▸ **What needs to be done**
Look through the records and copy every line in which "bold" appears.

▸ **Record extracts**
* * * * *

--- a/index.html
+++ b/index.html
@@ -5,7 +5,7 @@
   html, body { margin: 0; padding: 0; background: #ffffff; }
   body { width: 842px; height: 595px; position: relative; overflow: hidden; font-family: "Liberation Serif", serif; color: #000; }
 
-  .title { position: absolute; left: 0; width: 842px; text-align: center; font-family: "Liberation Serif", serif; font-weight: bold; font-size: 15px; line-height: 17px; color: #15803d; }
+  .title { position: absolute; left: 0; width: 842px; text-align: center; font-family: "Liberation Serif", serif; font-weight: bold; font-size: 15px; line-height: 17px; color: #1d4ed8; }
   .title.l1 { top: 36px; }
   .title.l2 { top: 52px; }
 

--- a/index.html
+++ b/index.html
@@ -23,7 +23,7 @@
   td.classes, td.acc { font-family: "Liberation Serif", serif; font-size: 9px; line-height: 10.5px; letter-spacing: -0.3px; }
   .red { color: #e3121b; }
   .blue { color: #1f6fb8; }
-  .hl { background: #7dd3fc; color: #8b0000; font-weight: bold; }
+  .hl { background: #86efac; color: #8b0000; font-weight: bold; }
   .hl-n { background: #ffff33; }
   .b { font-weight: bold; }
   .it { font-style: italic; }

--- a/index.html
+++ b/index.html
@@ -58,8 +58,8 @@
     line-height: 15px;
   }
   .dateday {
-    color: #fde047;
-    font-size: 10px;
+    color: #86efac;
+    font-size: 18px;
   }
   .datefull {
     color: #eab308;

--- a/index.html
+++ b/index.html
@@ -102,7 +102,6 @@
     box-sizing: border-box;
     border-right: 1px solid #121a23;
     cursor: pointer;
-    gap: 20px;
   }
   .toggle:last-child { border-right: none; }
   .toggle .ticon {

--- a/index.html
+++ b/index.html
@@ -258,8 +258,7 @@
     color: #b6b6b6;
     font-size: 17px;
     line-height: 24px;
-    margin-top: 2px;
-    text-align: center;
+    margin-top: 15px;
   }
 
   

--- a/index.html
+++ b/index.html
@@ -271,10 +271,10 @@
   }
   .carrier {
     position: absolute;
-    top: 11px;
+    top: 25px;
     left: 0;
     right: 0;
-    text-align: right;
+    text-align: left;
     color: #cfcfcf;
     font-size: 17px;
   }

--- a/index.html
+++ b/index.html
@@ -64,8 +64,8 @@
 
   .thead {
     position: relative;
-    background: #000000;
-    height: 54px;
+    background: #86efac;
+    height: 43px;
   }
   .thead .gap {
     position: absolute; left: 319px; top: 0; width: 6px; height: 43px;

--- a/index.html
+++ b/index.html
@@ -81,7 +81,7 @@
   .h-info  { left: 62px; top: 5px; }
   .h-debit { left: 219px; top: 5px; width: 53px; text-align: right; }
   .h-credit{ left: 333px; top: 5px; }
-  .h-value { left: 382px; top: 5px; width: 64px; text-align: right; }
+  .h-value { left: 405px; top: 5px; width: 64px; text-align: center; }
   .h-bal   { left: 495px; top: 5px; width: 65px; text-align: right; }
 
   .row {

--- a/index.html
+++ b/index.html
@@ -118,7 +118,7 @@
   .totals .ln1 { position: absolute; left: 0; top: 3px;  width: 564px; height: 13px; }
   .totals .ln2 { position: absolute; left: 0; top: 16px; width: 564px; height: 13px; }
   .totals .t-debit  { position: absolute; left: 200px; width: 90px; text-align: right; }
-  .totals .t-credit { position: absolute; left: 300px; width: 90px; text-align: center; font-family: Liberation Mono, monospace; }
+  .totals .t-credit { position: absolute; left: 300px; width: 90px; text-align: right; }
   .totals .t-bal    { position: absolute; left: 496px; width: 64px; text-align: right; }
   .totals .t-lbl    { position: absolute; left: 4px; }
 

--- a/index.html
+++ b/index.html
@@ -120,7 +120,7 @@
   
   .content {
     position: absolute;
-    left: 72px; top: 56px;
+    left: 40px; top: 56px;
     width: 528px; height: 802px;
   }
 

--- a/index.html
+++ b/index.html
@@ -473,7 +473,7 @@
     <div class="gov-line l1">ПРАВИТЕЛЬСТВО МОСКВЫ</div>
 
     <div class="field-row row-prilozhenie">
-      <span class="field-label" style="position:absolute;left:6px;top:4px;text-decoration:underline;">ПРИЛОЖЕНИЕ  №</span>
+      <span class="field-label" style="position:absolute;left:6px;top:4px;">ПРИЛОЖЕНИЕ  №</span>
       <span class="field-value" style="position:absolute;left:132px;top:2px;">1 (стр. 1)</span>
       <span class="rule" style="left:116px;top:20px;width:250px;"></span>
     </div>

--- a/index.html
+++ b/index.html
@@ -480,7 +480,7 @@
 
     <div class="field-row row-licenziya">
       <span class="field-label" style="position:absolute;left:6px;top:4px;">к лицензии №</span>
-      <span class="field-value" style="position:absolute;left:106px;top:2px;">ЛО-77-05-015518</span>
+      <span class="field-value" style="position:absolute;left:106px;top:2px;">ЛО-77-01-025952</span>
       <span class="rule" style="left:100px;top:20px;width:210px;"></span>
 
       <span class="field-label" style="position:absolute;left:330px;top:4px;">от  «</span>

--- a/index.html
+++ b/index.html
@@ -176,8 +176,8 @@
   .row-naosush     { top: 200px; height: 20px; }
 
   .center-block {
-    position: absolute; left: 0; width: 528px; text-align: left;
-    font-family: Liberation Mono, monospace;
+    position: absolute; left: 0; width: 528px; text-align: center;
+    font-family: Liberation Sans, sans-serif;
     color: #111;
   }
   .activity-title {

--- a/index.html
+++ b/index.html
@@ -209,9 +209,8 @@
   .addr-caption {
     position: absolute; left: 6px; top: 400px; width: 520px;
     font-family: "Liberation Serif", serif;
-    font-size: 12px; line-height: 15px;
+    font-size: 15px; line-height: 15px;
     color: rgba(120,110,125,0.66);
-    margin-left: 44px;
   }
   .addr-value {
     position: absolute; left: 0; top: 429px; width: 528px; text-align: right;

* * * * *

▸ **Reply to the task**
-  .title { position: absolute; left: 0; width: 842px; text-align: center; font-family: "Liberation Serif", serif; font-weight: bold; font-size: 15px; line-height: 17px; color: #15803d; }
+  .title { position: absolute; left: 0; width: 842px; text-align: center; font-family: "Liberation Serif", serif; font-weight: bold; font-size: 15px; line-height: 17px; color: #1d4ed8; }
-  .hl { background: #7dd3fc; color: #8b0000; font-weight: bold; }
+  .hl { background: #86efac; color: #8b0000; font-weight: bold; }
   .b { font-weight: bold; }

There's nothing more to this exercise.